• Input:
-=-=-=-=-

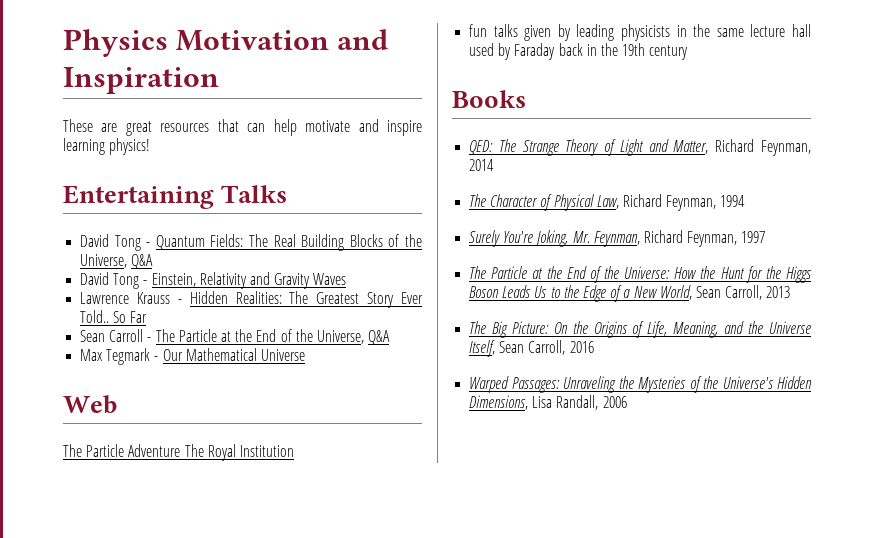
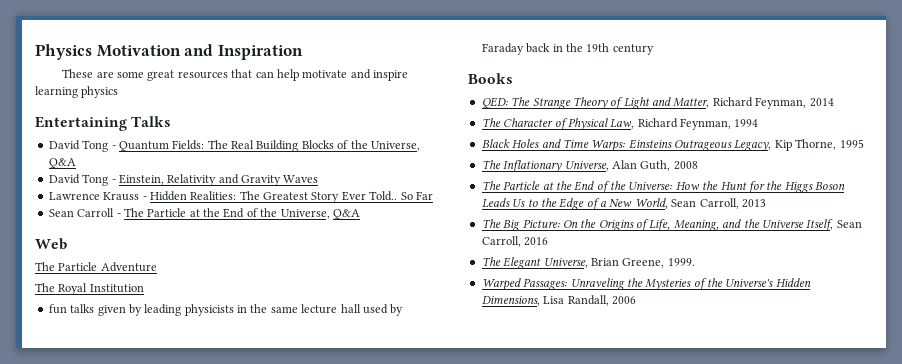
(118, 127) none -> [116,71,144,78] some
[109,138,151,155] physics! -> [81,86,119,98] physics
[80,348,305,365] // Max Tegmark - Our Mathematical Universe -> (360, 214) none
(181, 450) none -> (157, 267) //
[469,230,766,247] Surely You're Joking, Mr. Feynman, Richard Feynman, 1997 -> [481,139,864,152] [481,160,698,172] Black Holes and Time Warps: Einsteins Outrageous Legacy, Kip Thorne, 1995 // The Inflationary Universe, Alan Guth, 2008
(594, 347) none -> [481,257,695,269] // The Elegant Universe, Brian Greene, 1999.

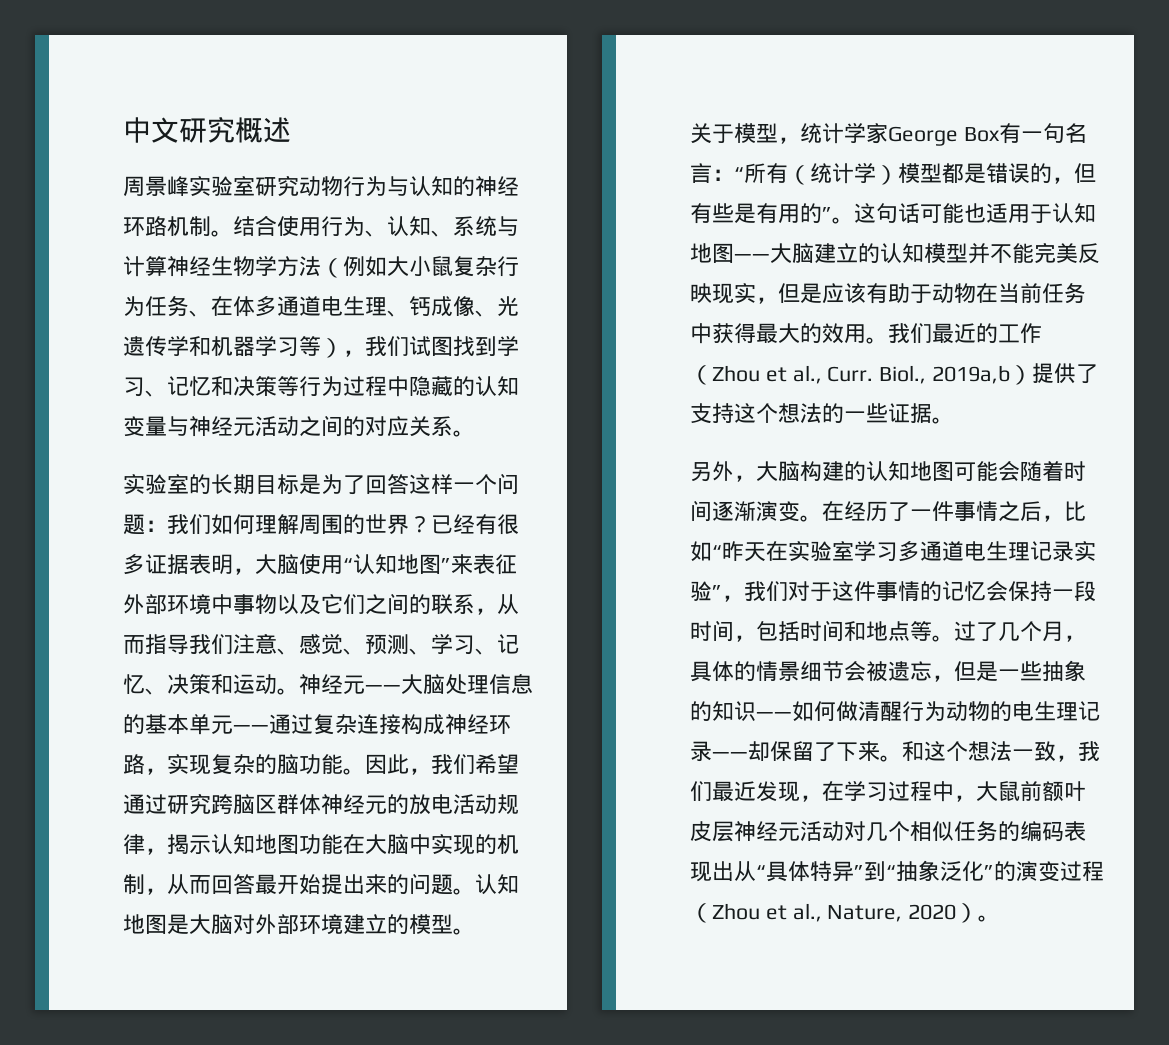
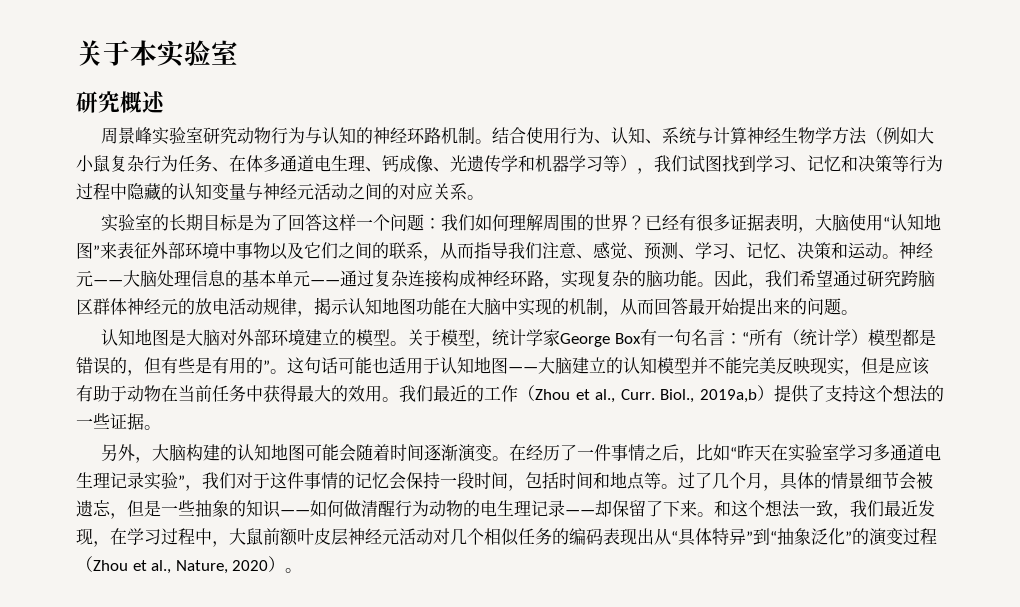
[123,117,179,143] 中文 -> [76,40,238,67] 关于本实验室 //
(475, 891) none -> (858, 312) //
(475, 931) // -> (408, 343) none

-=-=-=-=-

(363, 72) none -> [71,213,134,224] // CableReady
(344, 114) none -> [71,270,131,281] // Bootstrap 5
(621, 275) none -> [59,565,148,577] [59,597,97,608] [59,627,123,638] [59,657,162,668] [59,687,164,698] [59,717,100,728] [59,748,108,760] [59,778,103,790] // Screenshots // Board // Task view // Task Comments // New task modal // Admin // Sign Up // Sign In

-=-=-=-=-

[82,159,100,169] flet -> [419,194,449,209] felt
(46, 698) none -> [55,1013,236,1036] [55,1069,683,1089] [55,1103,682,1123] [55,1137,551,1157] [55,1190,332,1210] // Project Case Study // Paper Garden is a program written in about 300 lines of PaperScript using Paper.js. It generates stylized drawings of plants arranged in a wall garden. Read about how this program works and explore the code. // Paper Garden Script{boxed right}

-=-=-=-=-

• Assigned task: Would you please reproduce the entries above, starting at the line with "[469,230,766,247] Surely You're" and stopping after the line with "[123,117,179,143] 中文 ->"? Omit any pictures.

• Output for this exercise:
[469,230,766,247] Surely You're Joking, Mr. Feynman, Richard Feynman, 1997 -> [481,139,864,152] [481,160,698,172] Black Holes and Time Warps: Einsteins Outrageous Legacy, Kip Thorne, 1995 // The Inflationary Universe, Alan Guth, 2008
(594, 347) none -> [481,257,695,269] // The Elegant Universe, Brian Greene, 1999.

[123,117,179,143] 中文 -> [76,40,238,67] 关于本实验室 //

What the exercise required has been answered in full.